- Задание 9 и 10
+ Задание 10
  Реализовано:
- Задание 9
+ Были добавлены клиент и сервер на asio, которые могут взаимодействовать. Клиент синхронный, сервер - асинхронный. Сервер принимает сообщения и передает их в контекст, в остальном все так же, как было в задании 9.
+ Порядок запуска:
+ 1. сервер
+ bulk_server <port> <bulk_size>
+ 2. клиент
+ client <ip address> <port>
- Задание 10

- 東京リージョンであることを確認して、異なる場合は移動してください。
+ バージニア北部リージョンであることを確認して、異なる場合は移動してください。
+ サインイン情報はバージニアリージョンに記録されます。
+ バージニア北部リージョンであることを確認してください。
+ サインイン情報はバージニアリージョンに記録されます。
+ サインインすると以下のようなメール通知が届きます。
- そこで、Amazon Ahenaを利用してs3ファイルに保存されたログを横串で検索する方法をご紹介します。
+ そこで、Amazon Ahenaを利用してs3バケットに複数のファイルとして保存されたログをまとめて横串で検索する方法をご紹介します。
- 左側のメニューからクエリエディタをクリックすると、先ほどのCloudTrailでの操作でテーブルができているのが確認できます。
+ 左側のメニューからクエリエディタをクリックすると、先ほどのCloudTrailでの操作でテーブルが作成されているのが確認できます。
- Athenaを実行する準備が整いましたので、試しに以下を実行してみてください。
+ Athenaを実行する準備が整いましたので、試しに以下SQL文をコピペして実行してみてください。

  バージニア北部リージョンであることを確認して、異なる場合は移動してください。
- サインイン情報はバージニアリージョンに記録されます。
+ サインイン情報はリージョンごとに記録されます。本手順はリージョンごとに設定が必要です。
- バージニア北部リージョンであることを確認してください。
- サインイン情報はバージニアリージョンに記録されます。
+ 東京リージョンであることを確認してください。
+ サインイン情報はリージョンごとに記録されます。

• [Task statement]:
Go through the records and output them all, word for word.

• [Answer for this exercise]:
- Задание 9 и 10
+ Задание 10
  Реализовано:
- Задание 9
+ Были добавлены клиент и сервер на asio, которые могут взаимодействовать. Клиент синхронный, сервер - асинхронный. Сервер принимает сообщения и передает их в контекст, в остальном все так же, как было в задании 9.
+ Порядок запуска:
+ 1. сервер
+ bulk_server <port> <bulk_size>
+ 2. клиент
+ client <ip address> <port>
- Задание 10

- 東京リージョンであることを確認して、異なる場合は移動してください。
+ バージニア北部リージョンであることを確認して、異なる場合は移動してください。
+ サインイン情報はバージニアリージョンに記録されます。
+ バージニア北部リージョンであることを確認してください。
+ サインイン情報はバージニアリージョンに記録されます。
+ サインインすると以下のようなメール通知が届きます。
- そこで、Amazon Ahenaを利用してs3ファイルに保存されたログを横串で検索する方法をご紹介します。
+ そこで、Amazon Ahenaを利用してs3バケットに複数のファイルとして保存されたログをまとめて横串で検索する方法をご紹介します。
- 左側のメニューからクエリエディタをクリックすると、先ほどのCloudTrailでの操作でテーブルができているのが確認できます。
+ 左側のメニューからクエリエディタをクリックすると、先ほどのCloudTrailでの操作でテーブルが作成されているのが確認できます。
- Athenaを実行する準備が整いましたので、試しに以下を実行してみてください。
+ Athenaを実行する準備が整いましたので、試しに以下SQL文をコピペして実行してみてください。

  バージニア北部リージョンであることを確認して、異なる場合は移動してください。
- サインイン情報はバージニアリージョンに記録されます。
+ サインイン情報はリージョンごとに記録されます。本手順はリージョンごとに設定が必要です。
- バージニア北部リージョンであることを確認してください。
- サインイン情報はバージニアリージョンに記録されます。
+ 東京リージョンであることを確認してください。
+ サインイン情報はリージョンごとに記録されます。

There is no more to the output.